=== Input ===
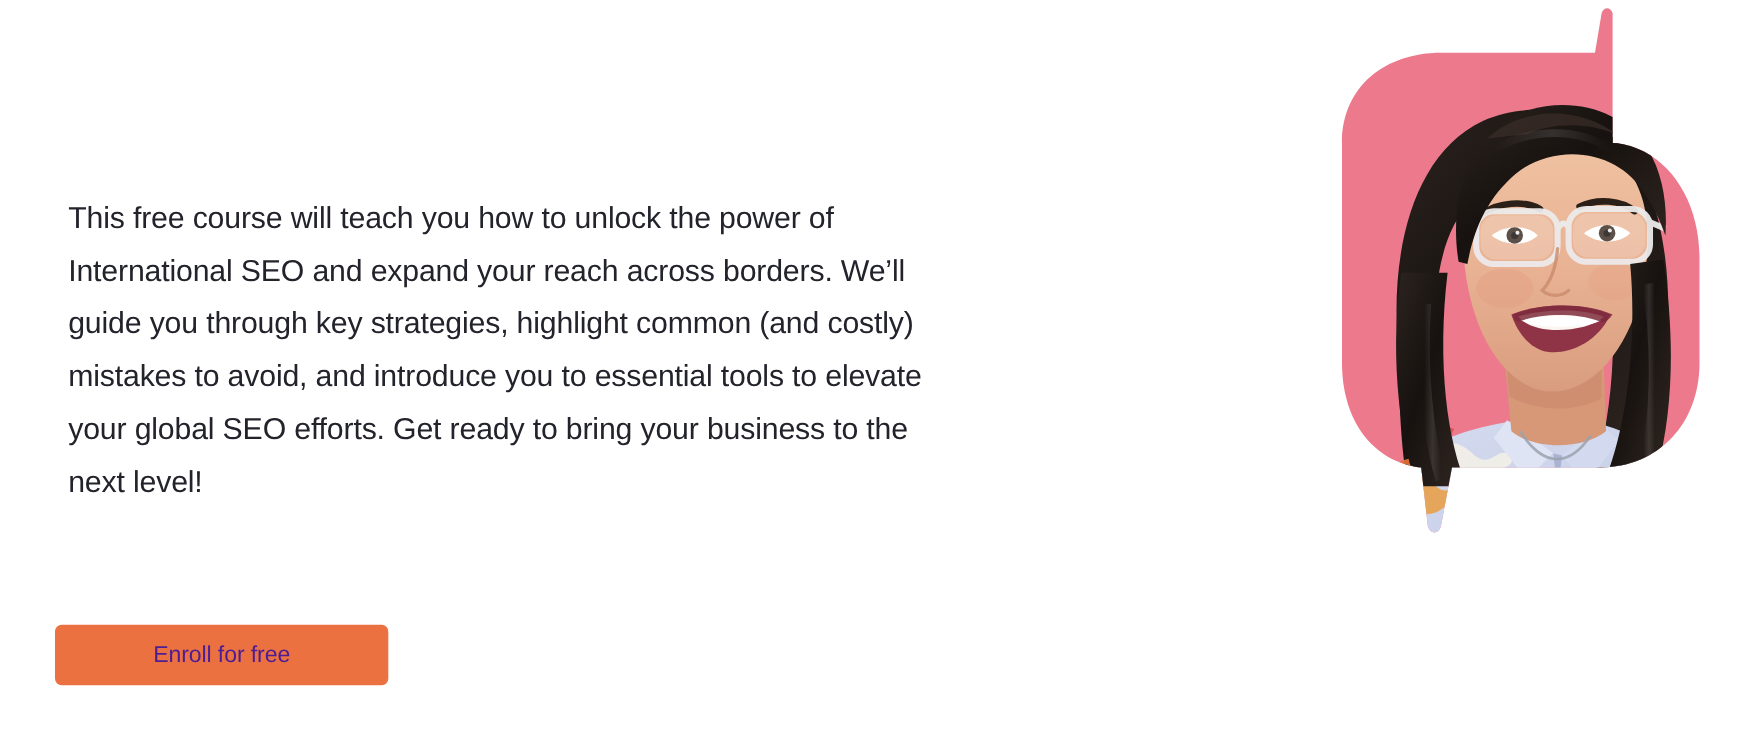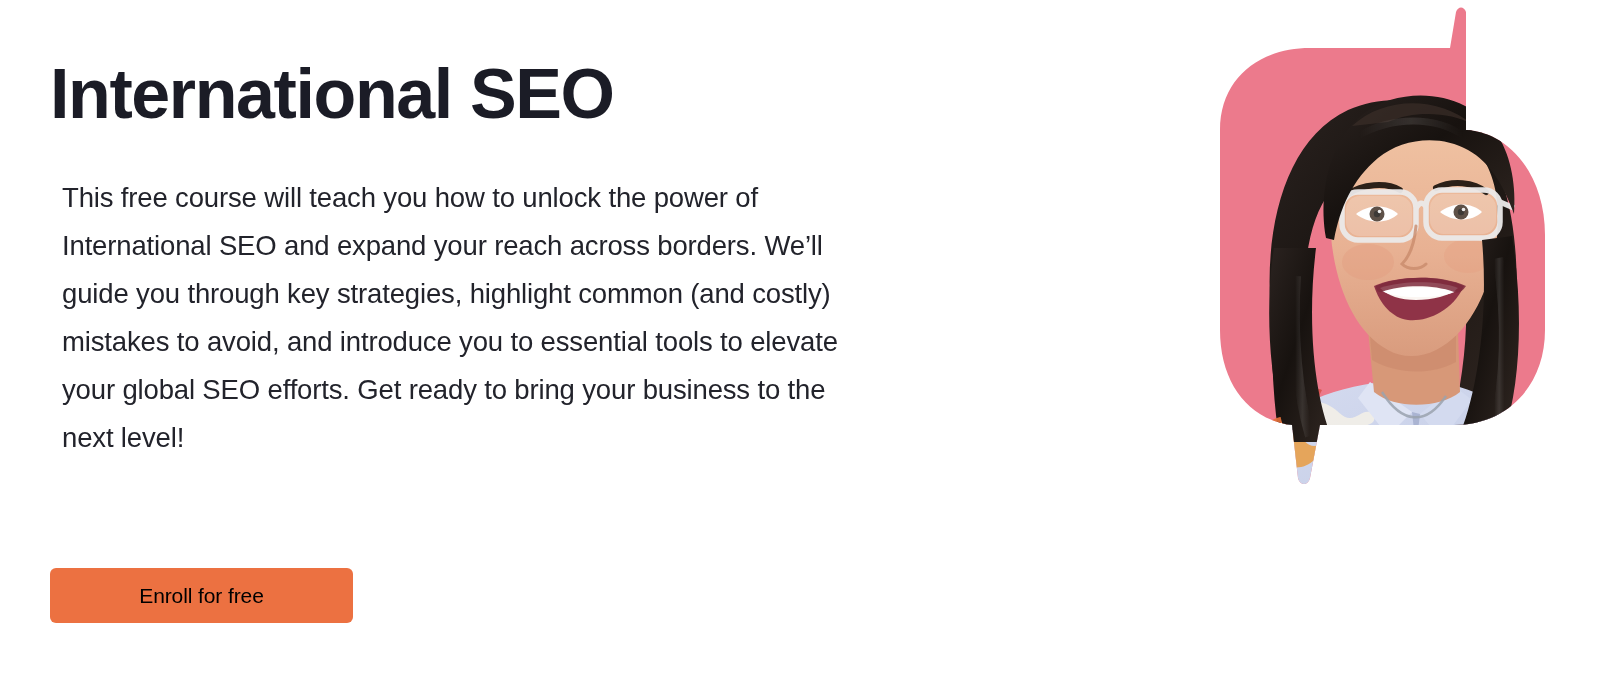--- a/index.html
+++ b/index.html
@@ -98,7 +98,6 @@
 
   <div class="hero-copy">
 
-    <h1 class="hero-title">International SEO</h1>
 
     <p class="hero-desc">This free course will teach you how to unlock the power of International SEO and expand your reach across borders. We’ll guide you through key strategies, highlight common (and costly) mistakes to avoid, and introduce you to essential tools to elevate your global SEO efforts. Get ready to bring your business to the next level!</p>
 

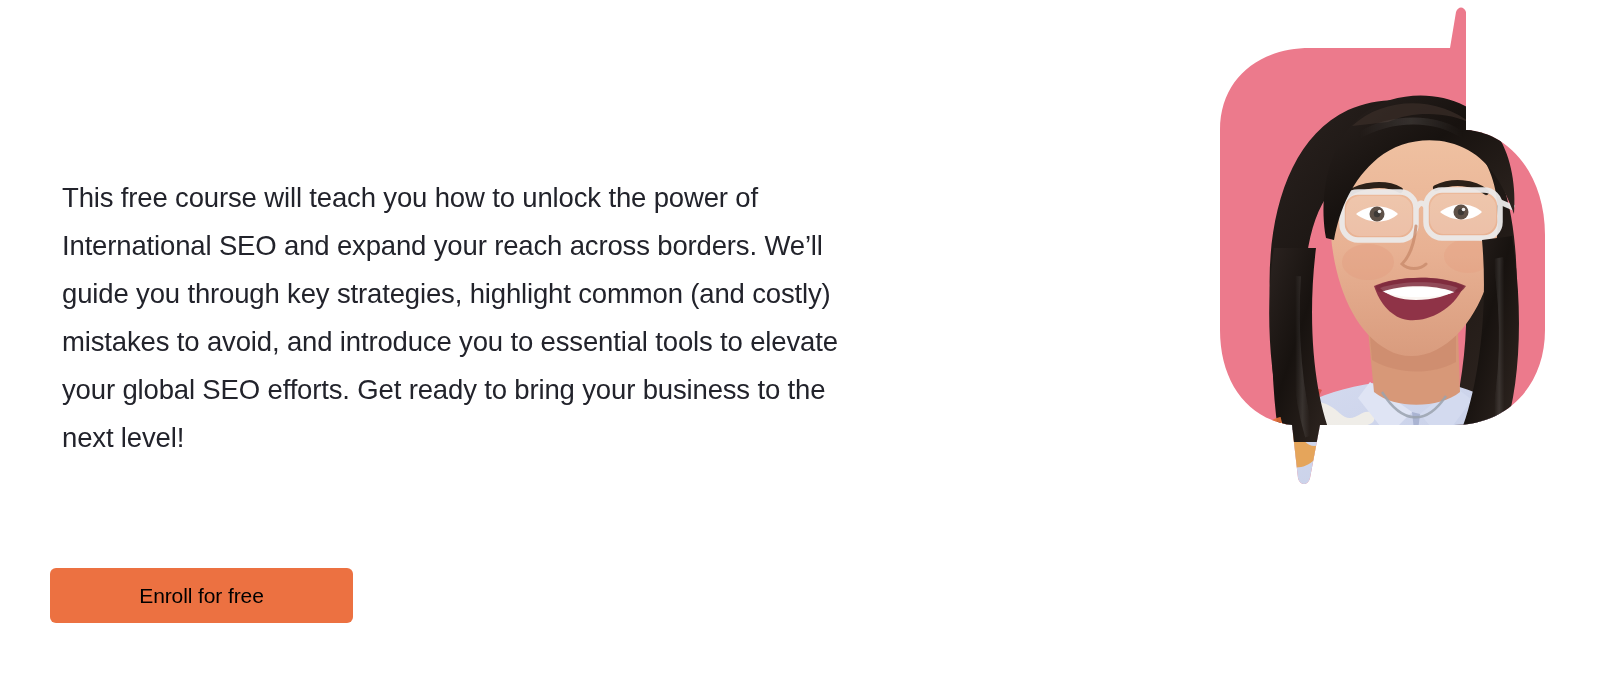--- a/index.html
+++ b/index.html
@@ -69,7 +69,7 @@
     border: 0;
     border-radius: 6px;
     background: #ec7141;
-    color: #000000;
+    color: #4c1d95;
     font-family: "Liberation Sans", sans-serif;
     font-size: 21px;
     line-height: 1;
===
=== Input ===
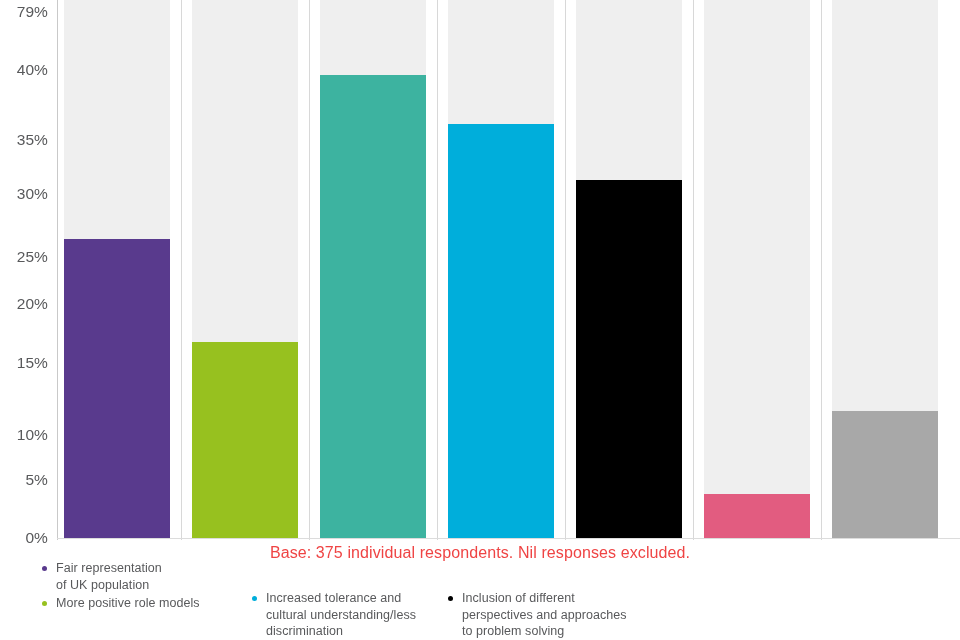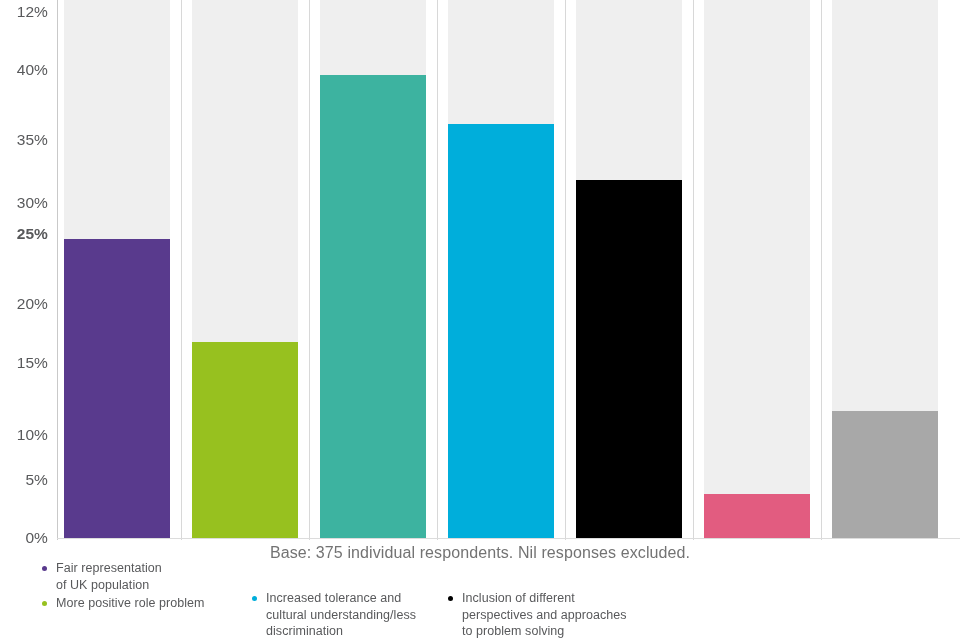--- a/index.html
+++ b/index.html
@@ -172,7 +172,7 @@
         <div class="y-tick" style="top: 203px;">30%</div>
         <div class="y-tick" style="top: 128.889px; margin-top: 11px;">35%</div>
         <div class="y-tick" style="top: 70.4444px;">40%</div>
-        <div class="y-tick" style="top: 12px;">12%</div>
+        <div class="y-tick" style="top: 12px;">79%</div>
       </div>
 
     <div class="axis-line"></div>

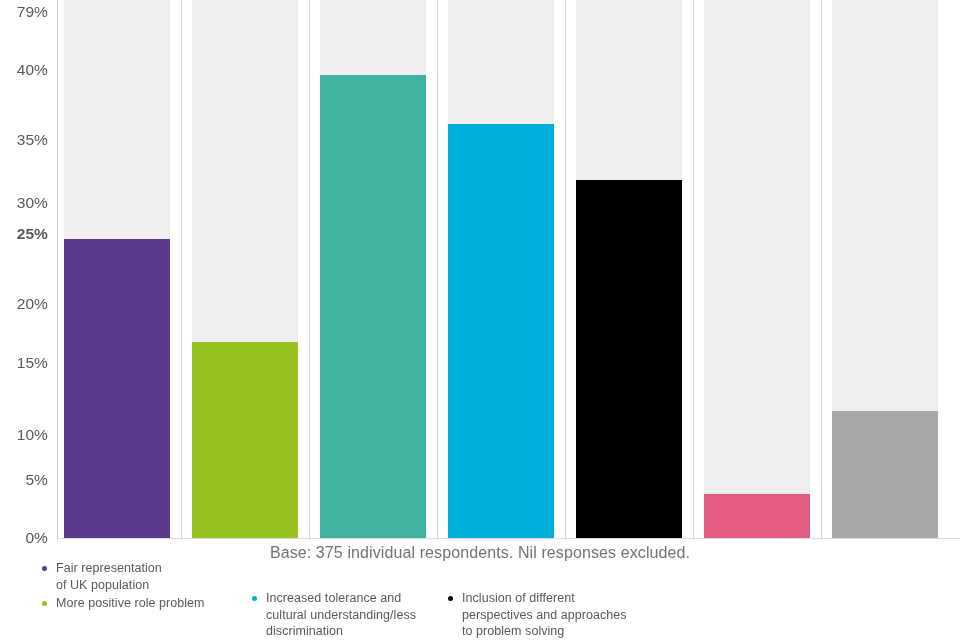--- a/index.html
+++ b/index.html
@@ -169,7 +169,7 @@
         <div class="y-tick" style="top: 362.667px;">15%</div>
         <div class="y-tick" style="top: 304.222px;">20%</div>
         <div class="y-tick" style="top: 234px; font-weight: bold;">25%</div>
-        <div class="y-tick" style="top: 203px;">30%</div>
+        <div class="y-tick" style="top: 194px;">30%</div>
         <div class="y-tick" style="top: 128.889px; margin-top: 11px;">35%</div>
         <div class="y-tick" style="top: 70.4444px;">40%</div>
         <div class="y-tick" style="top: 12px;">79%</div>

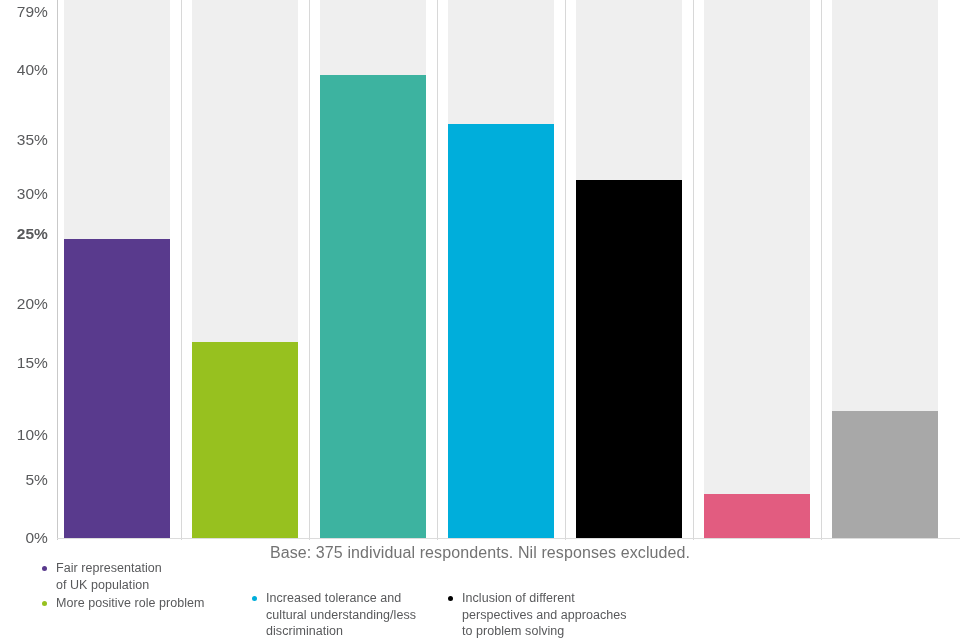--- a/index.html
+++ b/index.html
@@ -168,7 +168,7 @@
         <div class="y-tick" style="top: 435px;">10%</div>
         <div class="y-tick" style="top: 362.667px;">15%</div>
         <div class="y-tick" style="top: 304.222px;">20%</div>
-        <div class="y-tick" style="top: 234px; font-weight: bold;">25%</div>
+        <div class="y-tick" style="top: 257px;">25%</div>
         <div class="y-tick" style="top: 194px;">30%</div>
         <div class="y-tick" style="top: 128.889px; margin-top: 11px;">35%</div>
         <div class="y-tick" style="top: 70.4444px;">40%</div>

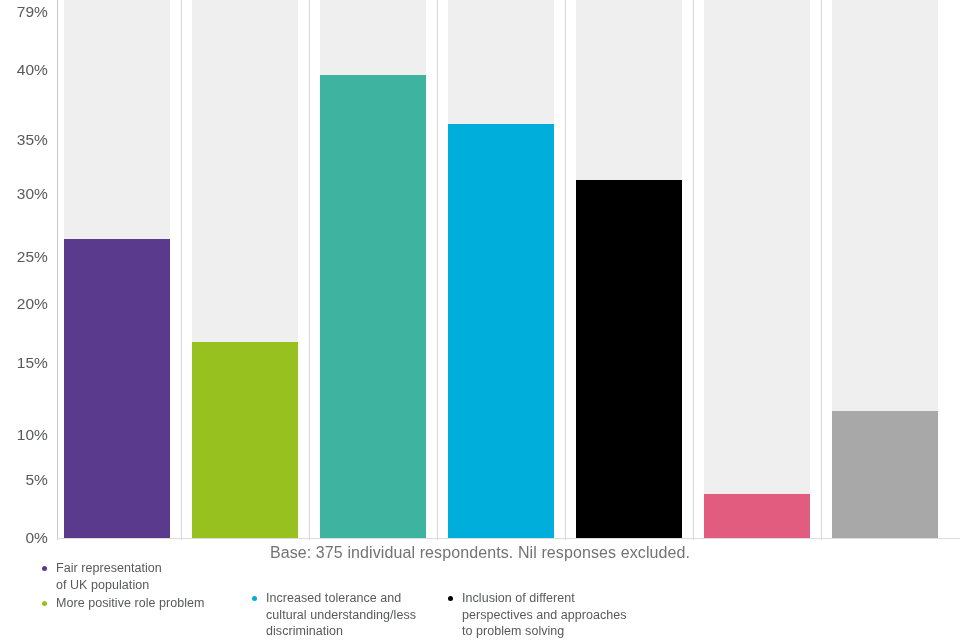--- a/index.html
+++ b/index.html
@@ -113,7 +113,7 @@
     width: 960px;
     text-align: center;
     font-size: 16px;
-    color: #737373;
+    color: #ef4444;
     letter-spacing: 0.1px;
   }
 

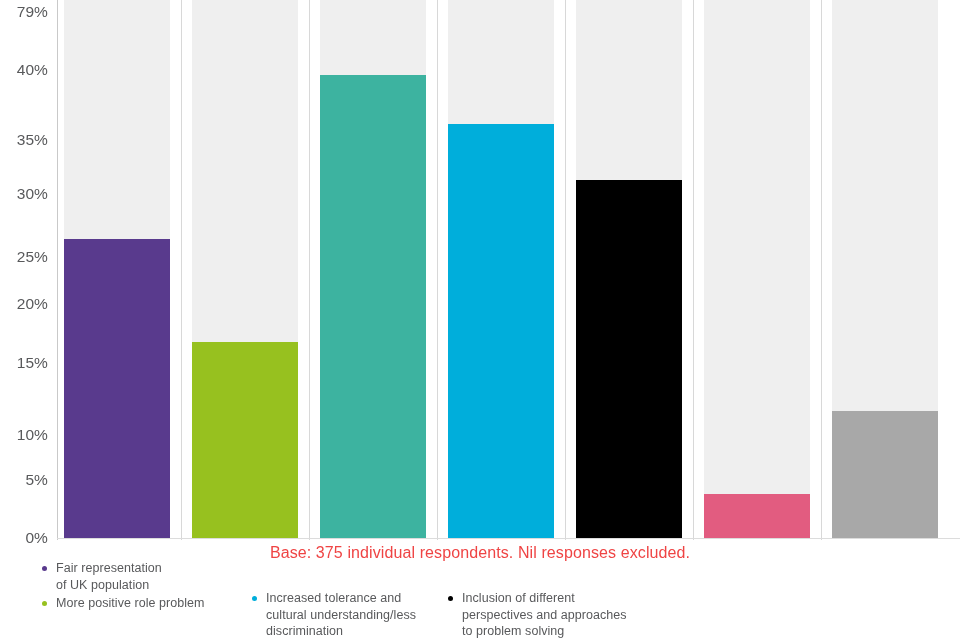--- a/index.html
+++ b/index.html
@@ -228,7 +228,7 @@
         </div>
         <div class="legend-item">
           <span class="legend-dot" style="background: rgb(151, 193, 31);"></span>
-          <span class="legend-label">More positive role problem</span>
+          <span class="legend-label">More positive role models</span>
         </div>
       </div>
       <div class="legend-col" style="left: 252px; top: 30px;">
===
Task to complete: Every line of the listing above that contains "role" is to be copied.

Answer section:
-          <span class="legend-label">More positive role problem</span>
+          <span class="legend-label">More positive role models</span>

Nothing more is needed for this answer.